A View of the Duke of Marlborough's Island situate on the River Thames between Maidenhead Bridge and Windsor

1792: Picturesque Views on the Thames by Samuel Ireland -

A LITTLE below Bray is a small island, on which two handsome buildings were erected by a former Duke of Marlborough, about fifty years since. It now bears the appellation of Monkey Island, and is a pleasant summer retreat, commanding a rich view of Windsor and the neighbouring country.

1794: Report of a survey of the river Thames between Reading and Isleworth ... John Rennie (the Elder)

There is then [from what would become Bray Lock] a tolerable good water to the head of Monkey island, but this is greatly owing to the channel on the Berks side being grown up by weeds, which only remain during the summer.
There should be a willow hedge extended from the upper end of the island inclining to the Berks shore, for at least forty yards in length. This would direct the stream into the barge channel, and the shoal between the island and the main land should be deepened, and the banks on the Buckingham side sloped and footed with chalk ; near the bottom of the island is a very sharp turn, which should be pared off.
A little under Monkey island is a shoal about ninety yards in length, which should be deepened about eight inches.

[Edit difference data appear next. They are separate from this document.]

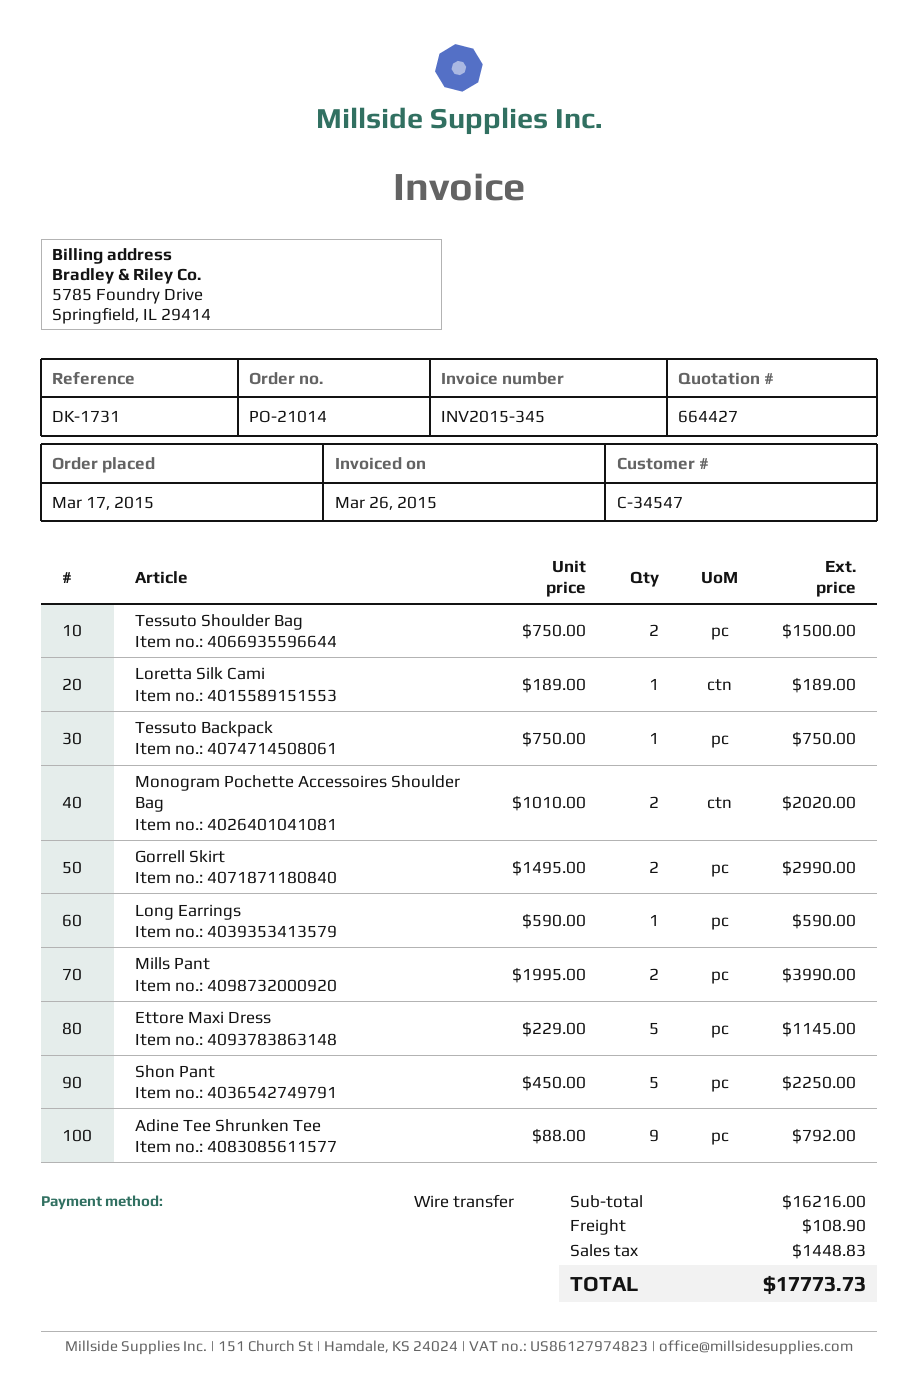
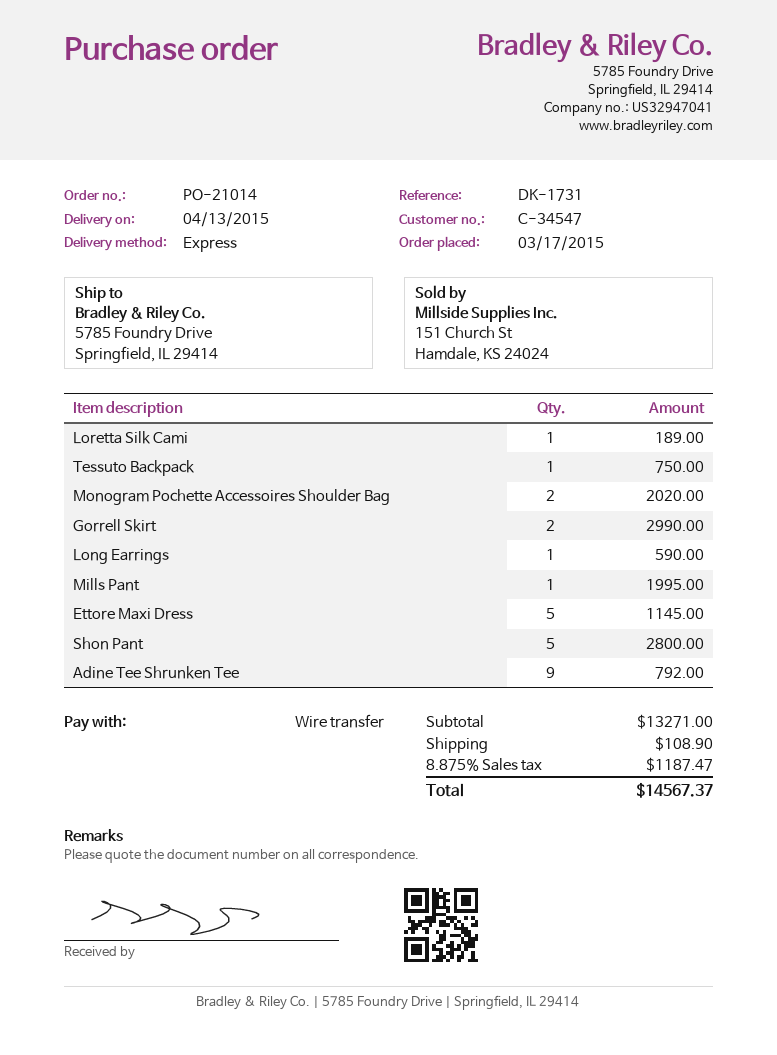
Tessuto Shoulder Bag: 2 for 1500.00 -> none
Mills Pant: 2 for 3990.00 -> 1 for 1995.00
Shon Pant: 5 for 2250.00 -> 5 for 2800.00
subtotal: 16216.00 -> 13271.00
tax: 1448.83 -> 1187.47
total: 17773.73 -> 14567.37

1805: William Johnson imagined Shelley on the river (He was at Eton 1804-1810). His essay was quoted in "Eton in the Forties [ie 1840s]" by Arthur Duke Colderidge. ("Alastor" refers to Shelley himself). The full excerpt is quoted at Windsor Bridge -

But Alastor would rush on through weeds and the haunts of swans, past Queen's Eyot, up the right bank to the stone steps that dignified the right side of Monkey Island.
I hope and believe that this fairy-tale spot was, in 1805, as in 1835, uninhabited and yet not ruinous. It was as Keble says of the Canaanite Gardens when Joshua came to them "a fearful joy" to venture into the deserted summerhouse whose walls presented monkeys behaving like so many Herveys and Churchills; to sit on the floor with the back against the frescoed wall, and there eat the biscuits and fruit bought from Surley Hall.
One had not a notion how near one was all the while to that farm, with its mossed thatch, which stands on the Bucks side, just below Bray lock. The island was out of the abhorred mean world in which formalists held dominion; and yet there was that consciousness of trespass which we could not enjoy if we were in Eden.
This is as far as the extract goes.